Illinois is set to receive $569.5 million in emergency school funds through the Coronavirus Aid, Relief and Economic Security (CARES) Act.
According to the CARES Act, at least 90% of this money will be distributed to the state’s school districts based on the number of low-income students in each district determined through Title 1 funding metrics.
School districts can use these funds in a number of areas related to COVID-19 response, but one major cost foreseen by districts has been remediation strategies needed to make up for the gaps in learning that will inevitably result from COVID-19 disruptions, district leaders said.
“That is our No. 1 concern in all of this,” said Dr. Steven Wrobleski, Superintendent of La Salle-Peru Township High School District 120. “We’re basically looking at a whole quarter of the school year that is going to be completely turned upside down.”
Since state and federal authorities do not yet know when the COVID-19 stay-at-home order will be lifted, Wrobleski said district leaders cannot say whether they will be able to host in-person summer school programs to help kids catch up before the fall.
For now, there is little planning they can do beyond keeping close track of students who have been struggling, he said.
Kathy Countryman, superintendent of Sycamore School District 427 (slated to receive about $280,000), agreed, saying it is too soon to tell exactly how Illinois schools will close the gaps in curriculum caused by COVID-19.
“We’re also looking at those pieces that directly touch kids such as ... intervention services or some kind of programming this summer,” Countryman said. “The details, though, around what that looks like haven’t been solidified.”
Regardless of what form learning remediation might take, Huntley School District 158 Superintendent Scott Rowe said extra staff hours and changes in curriculum likely will be needed, meaning the process could be a costly one.
For Marengo-Union Elementary School District 165, Superintendent Lea Damisch said schools will utilize the district’s “Jump Start” program, a two-week curriculum recap right before the fall quarter begins, to catch up.
“We recognize that this fall we’ll be doing a lot of regrouping, reteaching. We’re going to backtrack on some material,” Damisch said.
“We’ll probably do a baseline assessment to see where [students] are at, and then we’ll differentiate our instruction that first quarter to close those academic gaps.”
District 165 will receive around $119,000, some of which will be used to cover the costs of WiFi hot spots and other technology bought to support e-learning in her more rural district, Damisch said.
“I spent $12,000 in hot spots so that my students that don’t have access to internet in their homes will be able to learn remotely,” she said. “... so that’ll pay for that.”
For other districts, such as District 120 or District 158, each student already had access to their own Chromebook laptop, making the transition into remote learning smoother and less costly.
District 158 is considering using a portion of emergency school funds to strengthen its cybersecurity after seeing other local districts such as Crystal Lake School District 155 and McHenry School District 15 impacted by cyber attacks, Rowe said.
Wrobleski said he hopes to save some of the roughly $230,000 in federal funding allocated to the district to ensure he can continue paying all of his staff as school districts continue to feel the effects of widespread economic hardship resulting from COVID-19 closures.
On Wednesday afternoon, Gov. JB Pritzker announced the state is projected to be $2.7 billion short for fiscal 2020 and $4.6 billion for fiscal 2021.
“My initial thought is that I would probably earmark that money for any salary shortfalls that we may be experiencing if we do see a decline in any kind of state revenue,” Wrobleski said.

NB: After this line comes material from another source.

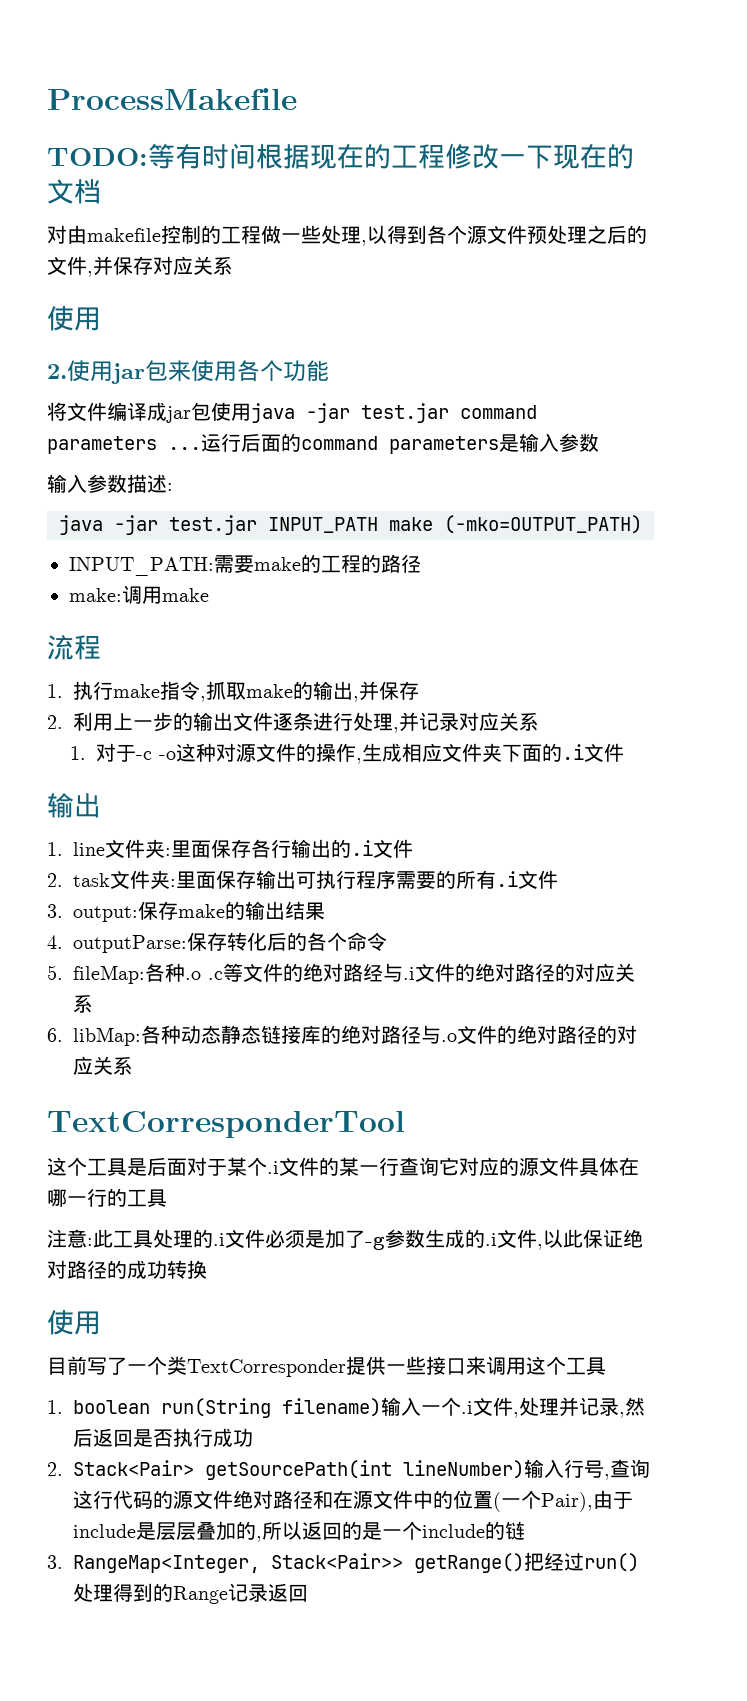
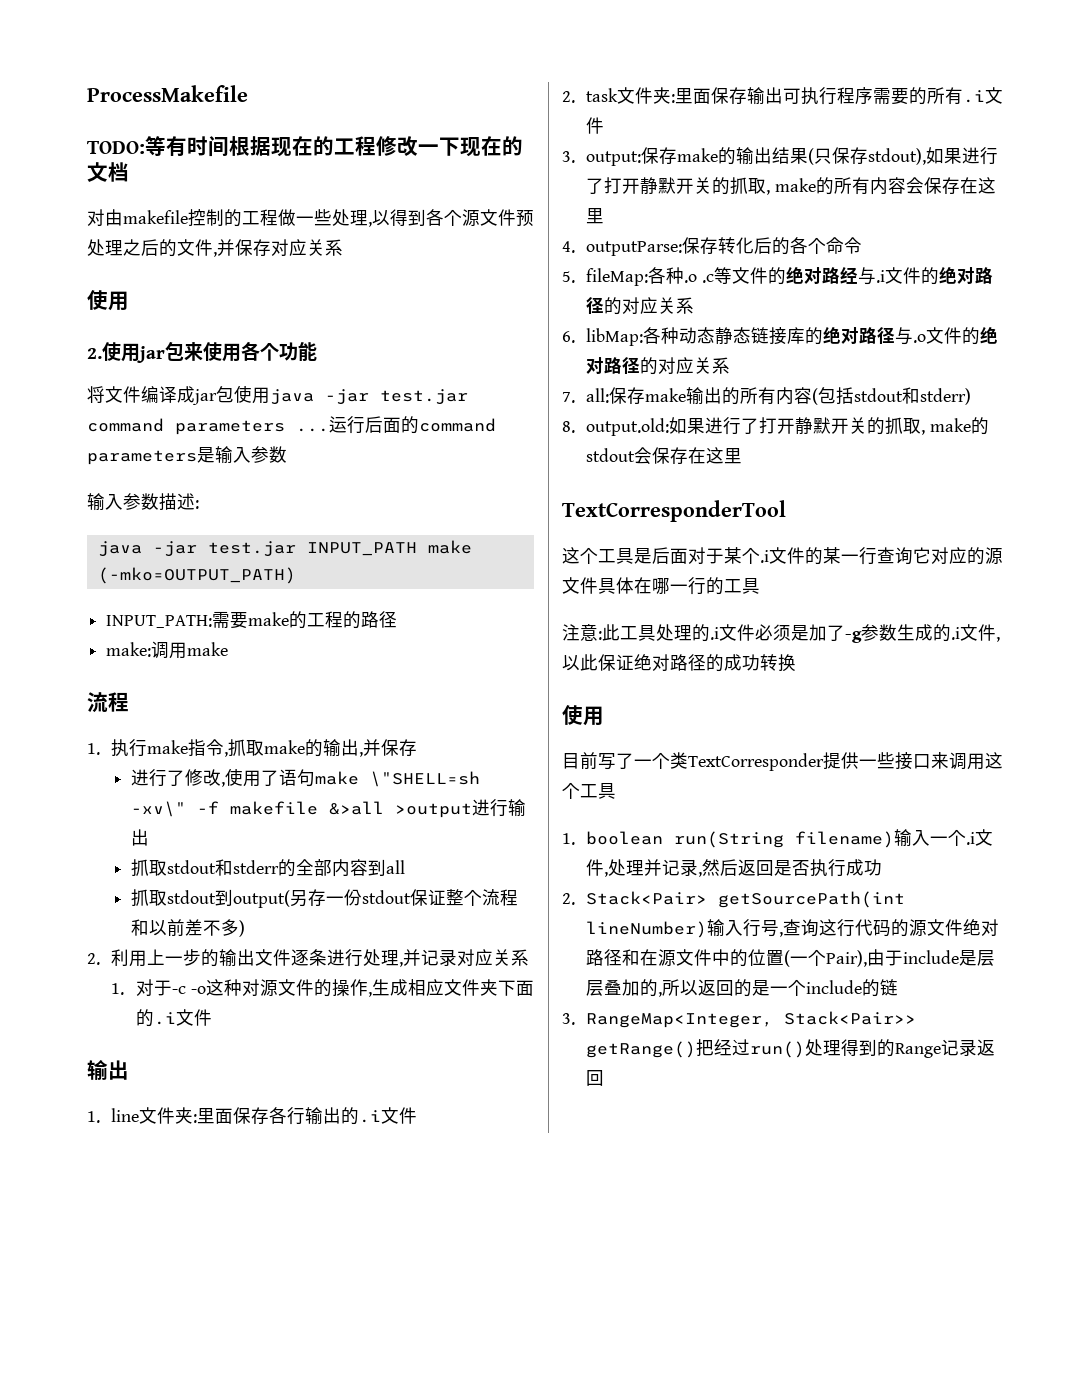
(419, 690) none -> [130,768,480,787] [130,799,526,818] [130,829,149,846] [130,859,405,877] [130,889,518,908] [130,919,245,937] // 进行了修改,使用了语句make \"SHELL=sh -xv\" -f makefile &>all >output进行输出 // 抓取stdout和stderr的全部内容到all // 抓取stdout到output(另存一份stdout保证整个流程和以前差不多)
(325, 911) none -> [808,147,999,165] [586,177,997,195] [586,208,605,224] (只保存stdout),如果进行了打开静默开关的抓取, make的所有内容会保存在这里
(133, 1065) none -> [562,387,972,405] [562,417,990,436] [586,447,743,464] // 7. all:保存make输出的所有内容(包括stdout和stderr) // 8. output.old:如果进行了打开静默开关的抓取, make的stdout会保存在这里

In Grundy County, Coal City School District 1 plans to use some of its $150,000 in federal funds to offer social work and group counseling services for students over the summer so that they can recover from school closures emotionally as well as academically, Superintendent Kent Bugg said.
“What we’re hearing from parents is that kids are struggling. They miss their friends,” Bugg said. “One of the things I hope is that, as a part of our remediation process, we can offer a social emotional health component for students that may need it in order to be ready for the next school year.”
McHenry County’s Harvard School District 50 will receive $474,102 because of its status as a tier one school in the state’s evidence-based funding program. According to district officials, over half of District 50 students qualify for free and reduced lunch, a program that they have continued amidst the pandemic.
DeKalb Unit School District 428 is slated to receive more than $1.6 million in federal funding through the coronavirus stimulus bill, according to a Chalkbeat article.
In DuPage County, Downers Grove High School District 99 will get $312,000, and in Kane County, Geneva School District 304 will be given just under $350,000. St. Charles School District 303 will receive about $527,000.
“We will continue to serve as a conduit for community resources,” District 303 Superintendent Dr. Jason Pearson said in a video posted to the district website. “And we will make it through the coming challenges together.”
Kane County’s School District U-46 is among the top 10 Illinois districts with the highest estimated allocations, slated to receive $7.7 million.
Also in the top 10 is East Aurora School District 131 (just more than $6 million) and Waukegan CUSD 60 in Lake County ($4.9 million), according to Chalkbeat.
The city of Chicago School District 299 tops the list by a long shot and is slated to receive $205.7 million of the $569.5 million in federal funding allocated to the state.